Structured Output: Using libraries like LiteLLM or specific API features (like GPT's structured output) is crucial for reliably parsing the JSON outputs from the LLM during note construction and evolution.
Embedding Model: The choice of sentence transformer affects retrieval quality. all-minilm-l6-v2 is a common choice balancing performance and computational cost.
Vector Database: Although not explicitly mentioned for storage, implementing efficient nearest neighbor search for Link Generation and Retrieval typically requires a vector database (e.g., FAISS, ChromaDB, Pinecone).
Hyperparameter $k$ : The number of neighbors ( $k$ ) considered for linking/evolution and the number of memories retrieved ( $k$ ) impact performance and computational cost. The paper found optimal values varied by task category but generally used $k=10$ as a base, tuning up to $k=50$ for some GPT models/tasks. Higher $k$ provides more context but can introduce noise and increase processing load.
Computational Cost: A-Mem involves multiple LLM calls (for note construction, link generation, evolution) and embedding computations. The frequency of these operations and the size of the memory store will influence overall latency and cost. Compared to methods loading entire histories (like LoCoMo baseline), A-Mem's selective retrieval significantly reduces token count during inference (e.g., ~1.2k-2.5k vs ~17k tokens).
Scalability: The efficiency of the nearest neighbor search (embedding similarity) is key for scalability as the memory store grows.

Evaluation:

Experiments on the LoCoMo dataset (long-term conversational QA) showed A-Mem significantly outperformed baselines like MemoryBank, ReadAgent, and MemGPT, especially on multi-hop reasoning questions requiring synthesis across different memories.
It achieved state-of-the-art results across various metrics (F1, BLEU-1, ROUGE, METEOR, SBERT Similarity) for non-GPT models and competitive results for GPT models, particularly excelling where complex reasoning over linked memories was needed.
Ablation studies confirmed that both Link Generation and Memory Evolution modules contribute significantly to performance.
t-SNE visualizations showed A-Mem creates more structured and clustered memory embedding spaces compared to a baseline without linking and evolution.

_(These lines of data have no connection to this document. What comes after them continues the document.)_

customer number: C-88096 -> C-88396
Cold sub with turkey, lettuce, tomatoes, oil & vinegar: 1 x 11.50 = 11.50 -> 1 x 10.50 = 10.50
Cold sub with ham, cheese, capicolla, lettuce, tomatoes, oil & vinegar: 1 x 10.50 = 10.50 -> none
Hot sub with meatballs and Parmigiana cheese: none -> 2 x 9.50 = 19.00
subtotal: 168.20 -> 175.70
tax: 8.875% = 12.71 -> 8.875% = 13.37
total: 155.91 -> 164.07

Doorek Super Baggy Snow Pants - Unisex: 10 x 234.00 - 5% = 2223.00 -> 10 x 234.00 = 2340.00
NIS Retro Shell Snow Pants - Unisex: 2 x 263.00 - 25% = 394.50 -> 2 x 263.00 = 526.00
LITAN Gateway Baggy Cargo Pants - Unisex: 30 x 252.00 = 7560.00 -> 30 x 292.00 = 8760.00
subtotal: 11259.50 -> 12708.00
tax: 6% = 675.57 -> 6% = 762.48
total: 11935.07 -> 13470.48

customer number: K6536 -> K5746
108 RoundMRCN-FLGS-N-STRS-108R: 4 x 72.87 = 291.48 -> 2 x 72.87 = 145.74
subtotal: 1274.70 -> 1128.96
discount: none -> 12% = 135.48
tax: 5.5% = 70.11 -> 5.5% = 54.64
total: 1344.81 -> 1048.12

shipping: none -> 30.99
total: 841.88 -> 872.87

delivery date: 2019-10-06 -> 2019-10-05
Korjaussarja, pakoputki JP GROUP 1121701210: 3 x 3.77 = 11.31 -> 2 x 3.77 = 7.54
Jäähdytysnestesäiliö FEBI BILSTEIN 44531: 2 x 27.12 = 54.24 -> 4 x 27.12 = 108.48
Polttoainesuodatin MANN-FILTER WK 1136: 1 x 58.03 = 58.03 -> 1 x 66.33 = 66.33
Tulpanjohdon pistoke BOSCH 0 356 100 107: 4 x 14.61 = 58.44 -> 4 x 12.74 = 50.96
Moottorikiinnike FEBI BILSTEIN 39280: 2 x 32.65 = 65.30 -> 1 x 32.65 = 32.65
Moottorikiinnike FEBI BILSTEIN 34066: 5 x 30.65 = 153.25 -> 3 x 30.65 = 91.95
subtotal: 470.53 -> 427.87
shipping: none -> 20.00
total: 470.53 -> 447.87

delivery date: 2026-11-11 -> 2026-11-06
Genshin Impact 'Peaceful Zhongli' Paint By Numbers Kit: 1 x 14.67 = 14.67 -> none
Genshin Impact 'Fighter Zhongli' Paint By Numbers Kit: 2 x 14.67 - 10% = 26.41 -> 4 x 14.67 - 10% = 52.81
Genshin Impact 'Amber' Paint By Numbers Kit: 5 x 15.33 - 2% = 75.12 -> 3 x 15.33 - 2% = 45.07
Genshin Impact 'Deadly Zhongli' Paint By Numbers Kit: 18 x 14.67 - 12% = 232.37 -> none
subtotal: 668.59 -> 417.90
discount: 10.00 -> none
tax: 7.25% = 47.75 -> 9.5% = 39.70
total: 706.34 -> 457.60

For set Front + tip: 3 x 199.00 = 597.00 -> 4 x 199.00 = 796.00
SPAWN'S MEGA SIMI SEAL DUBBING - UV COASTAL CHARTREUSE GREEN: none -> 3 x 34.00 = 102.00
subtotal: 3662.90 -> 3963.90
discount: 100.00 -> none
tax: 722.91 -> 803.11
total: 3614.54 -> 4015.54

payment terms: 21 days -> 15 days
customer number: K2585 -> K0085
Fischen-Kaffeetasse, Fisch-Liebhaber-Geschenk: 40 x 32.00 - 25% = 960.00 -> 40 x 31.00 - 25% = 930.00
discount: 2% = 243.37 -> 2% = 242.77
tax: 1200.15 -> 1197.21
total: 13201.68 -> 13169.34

In summary, A-Mem offers a practical approach to building more adaptive and effective memory systems for LLM agents by using LLMs agentically to structure, link, and evolve memory notes, inspired by Zettelkasten principles. Its dynamic nature allows for better handling of complex, long-term tasks compared to static memory systems.